Fig: Open Earth Framework
Use Case: Data integration in the Geosciences
Many scientific discoveries today are a result of collaborations between researchers sharing data and resources. By allowing scientists to share data and tools (services) via the web, we can enable interactions between a larger group of researchers working on a common problem.

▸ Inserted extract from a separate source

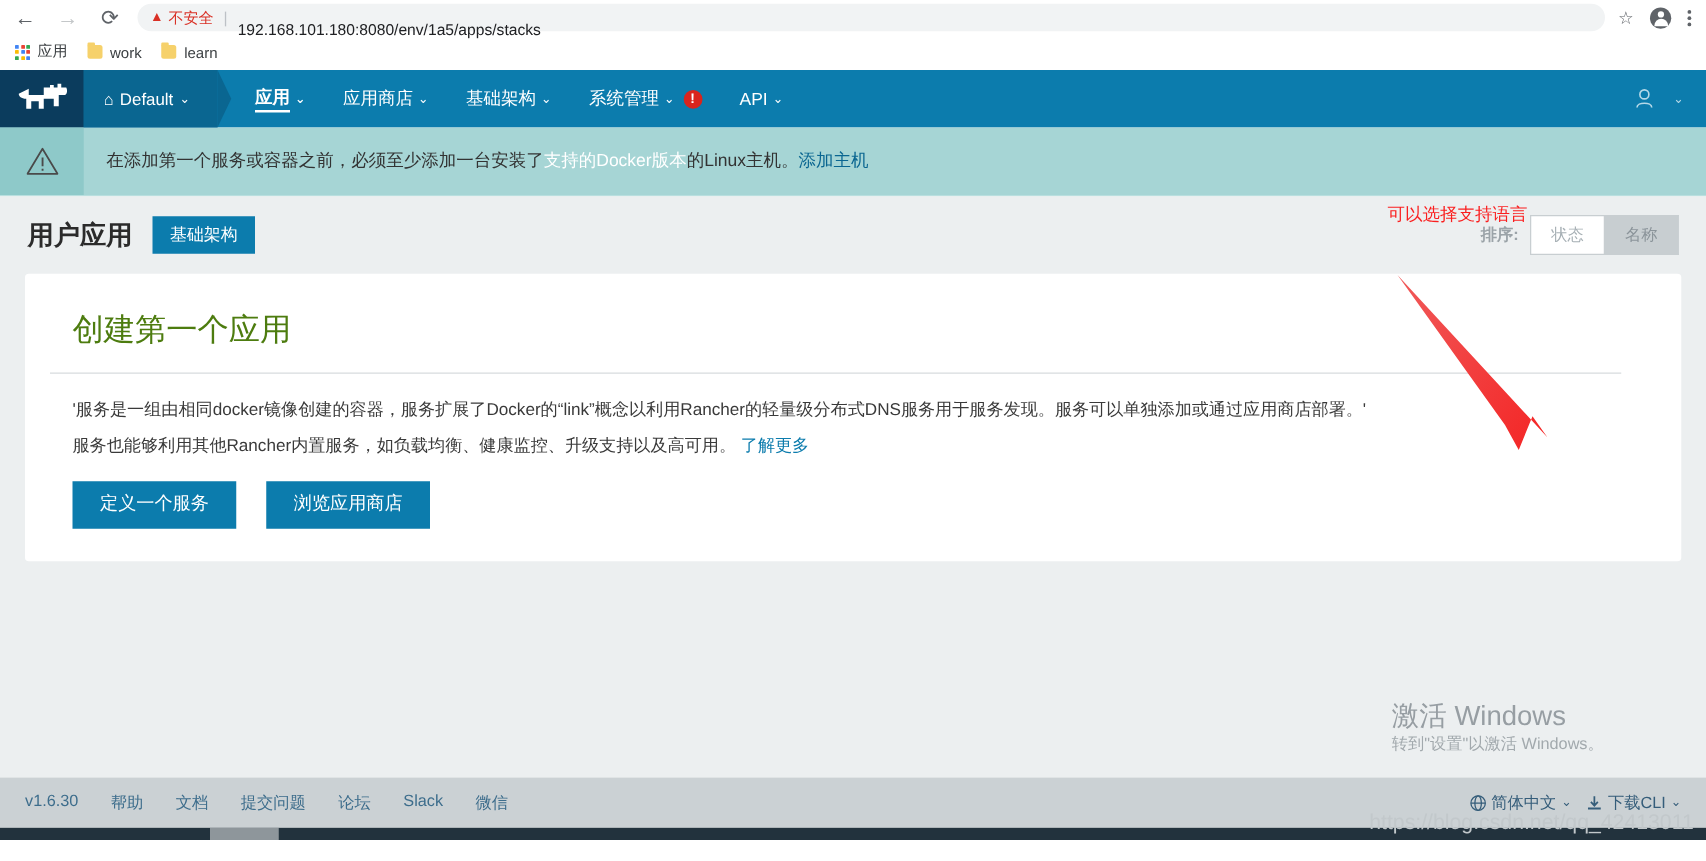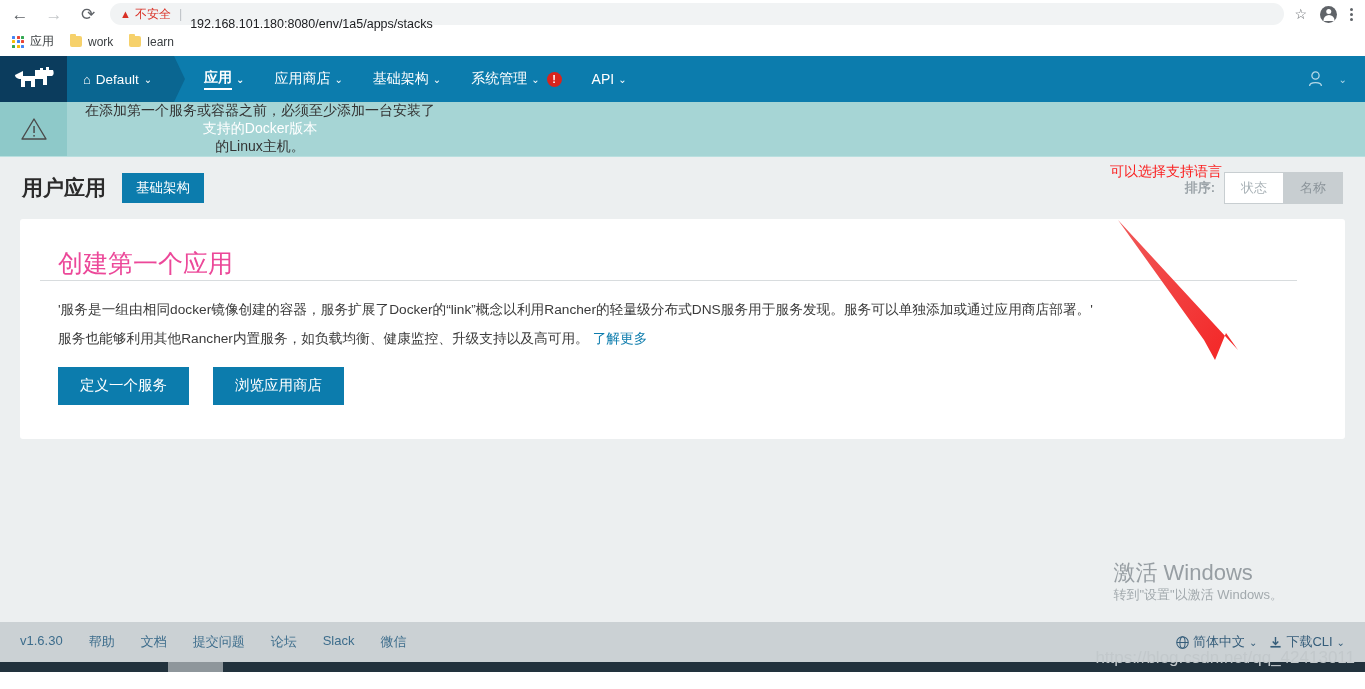"在添加第一个服务或容器之前，必须至少添加一台安装了" .warn-text { flex-direction: column -> none }
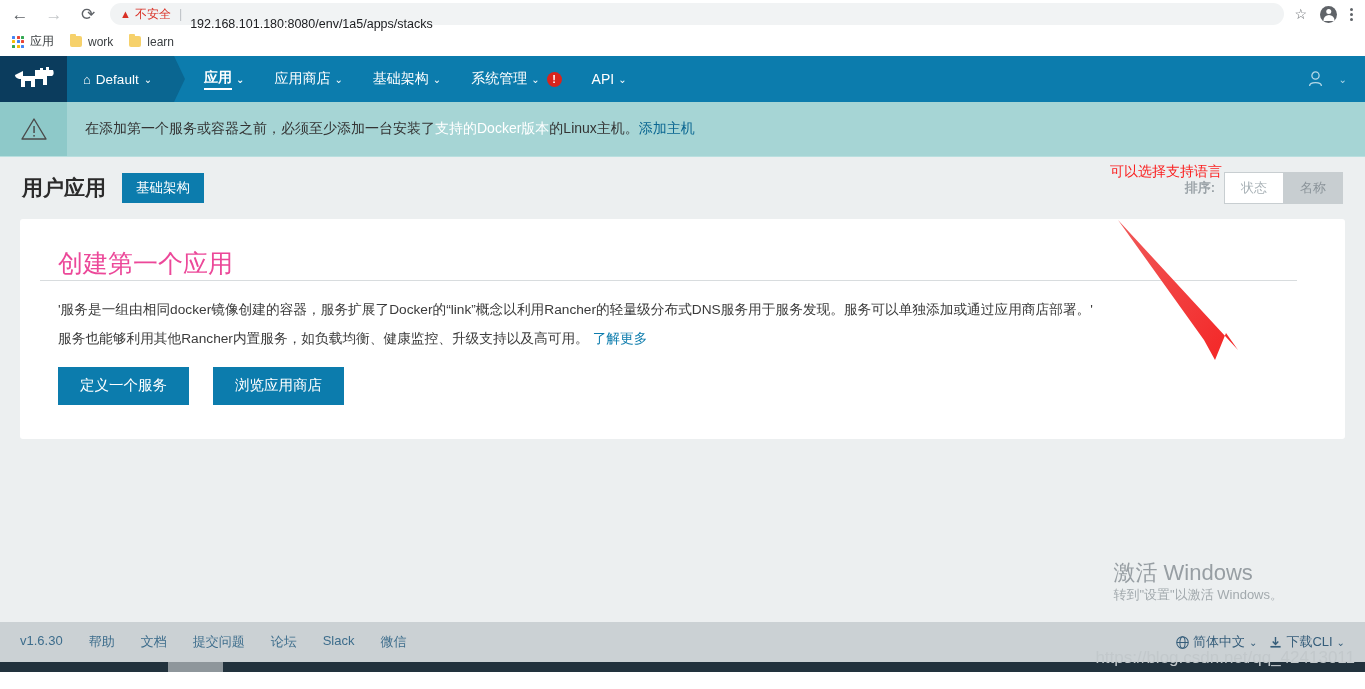"创建第一个应用" .card-title { color: #ec4899 -> #4d7c0f; margin-bottom: none -> 18px }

A data integration framework in the realm of the geosciences was developed with the goal of responding to the pressing need in the geosciences to interlink and share multi-disciplinary datasets to understand the complex dynamics of Earth systems. Creating a infrastructure to integrate, analyze, and model geoscientific data poses many challenges due to the extreme heterogeneity of geoscience data formats, storage and computing systems and, most importantly, the ubiquity of differing conventions, terminologies, and ontological frameworks across disciplines. The data integration framework is distinct from other efforts in scientific data management due to:
Resource registration strategy
Our solution requires data and service providers to register their resources with the framework. Instead of explicitly mapping resources to each other as is done in mediation systems, we implicitly map the sources to common metadata framework by describing each resource using the 4tuple, (Metadata descriptions, Ontology mappings, Spatial extent, Temporal extent). The 4tuple converts each resource into a point in a 4D space and thereby enables efficient discovery of resources using queries formulated over the 4D space. The ontology mappings become useful in overcoming heterogeneity in local schemas.

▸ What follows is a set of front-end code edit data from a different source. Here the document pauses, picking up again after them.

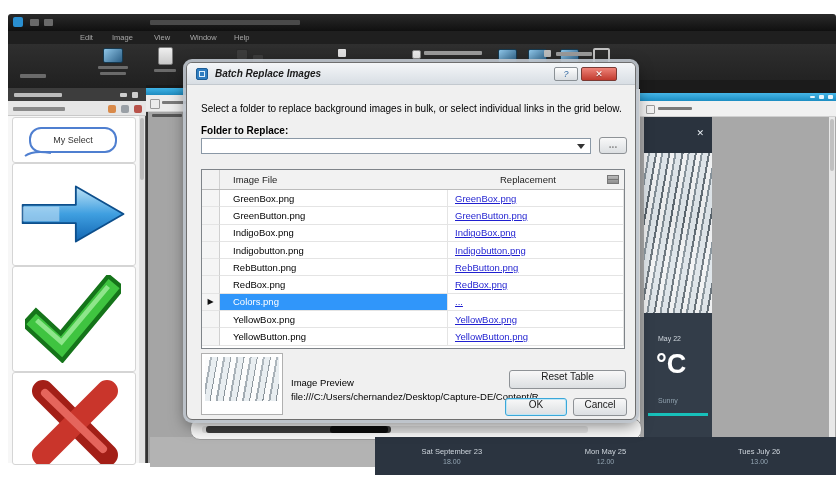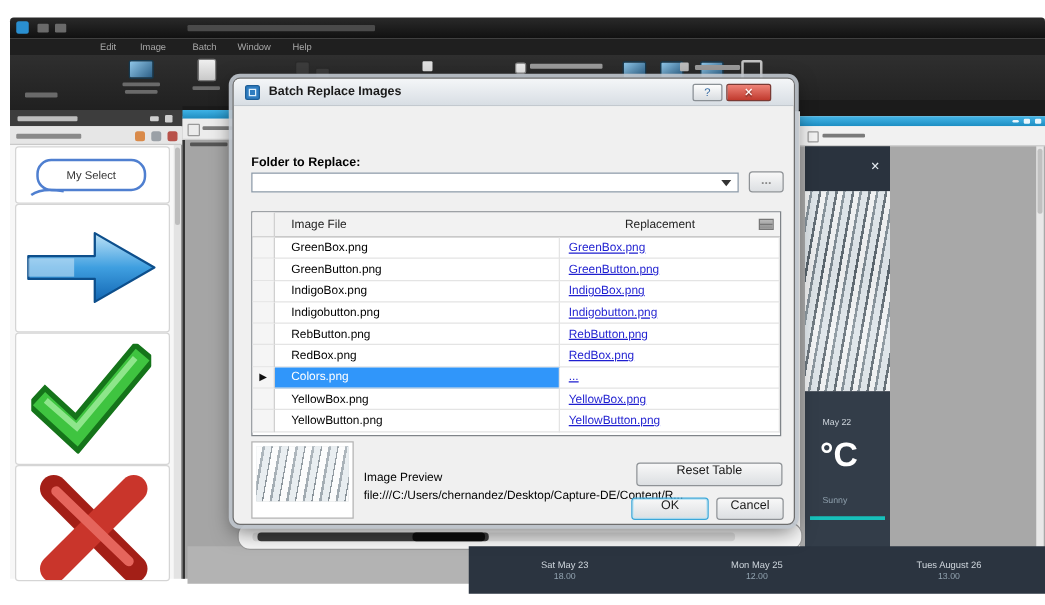"Batch" span.ribbon-tab { text: Batch -> View }
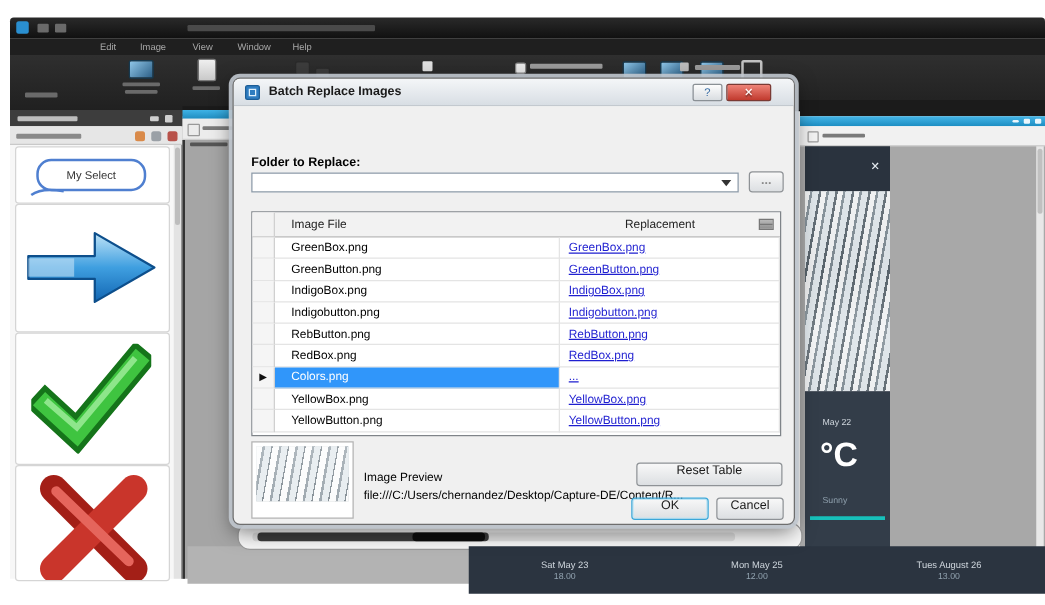"Batch Replace Images" #dlg-titlebar { font-style: none -> italic }
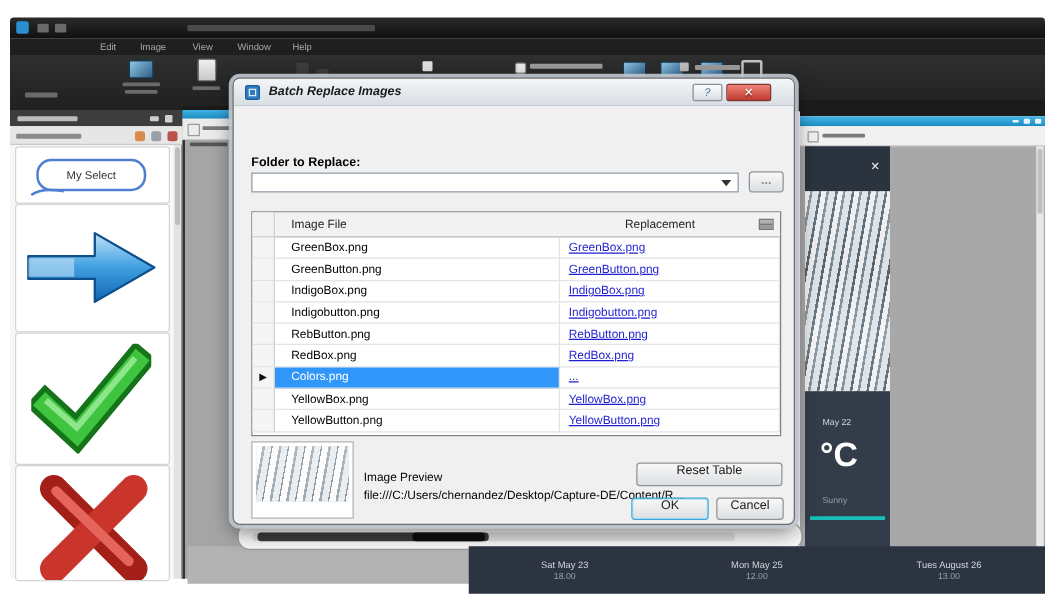"Select a folder to replace" div { html: none -> <div>Select a folder to replace background images in bulk, or select individual links in the grid below.</div> }
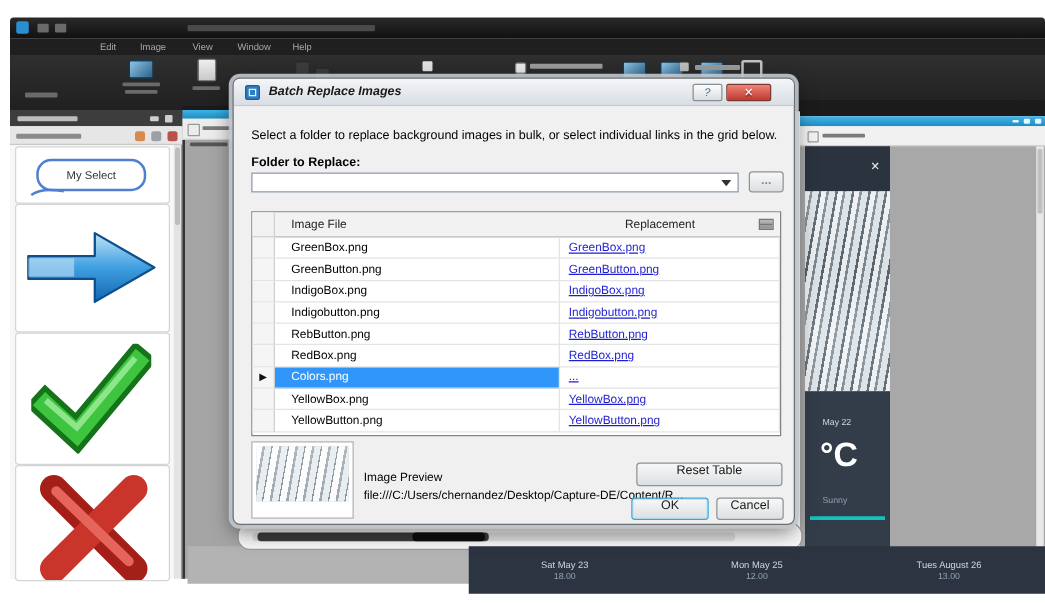"Sat May 23" div.fc-day { text: May -> September }
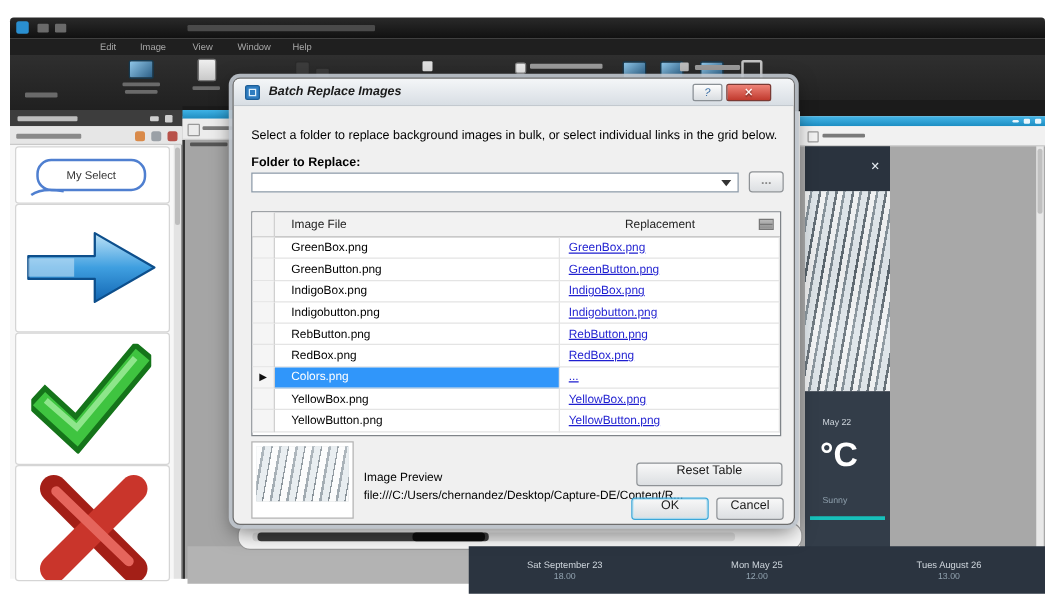"Tues August 26" div.fc-day { text: August -> July }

The framework we have developed contains capabilities of both a data warehouse (data providers can store their datasets) and a data mediation system (users can design views spanning multiple distributed databases). Furthermore, by supporting integration of both data and services, our framework provides the unique capability to perform both data and application driven integration.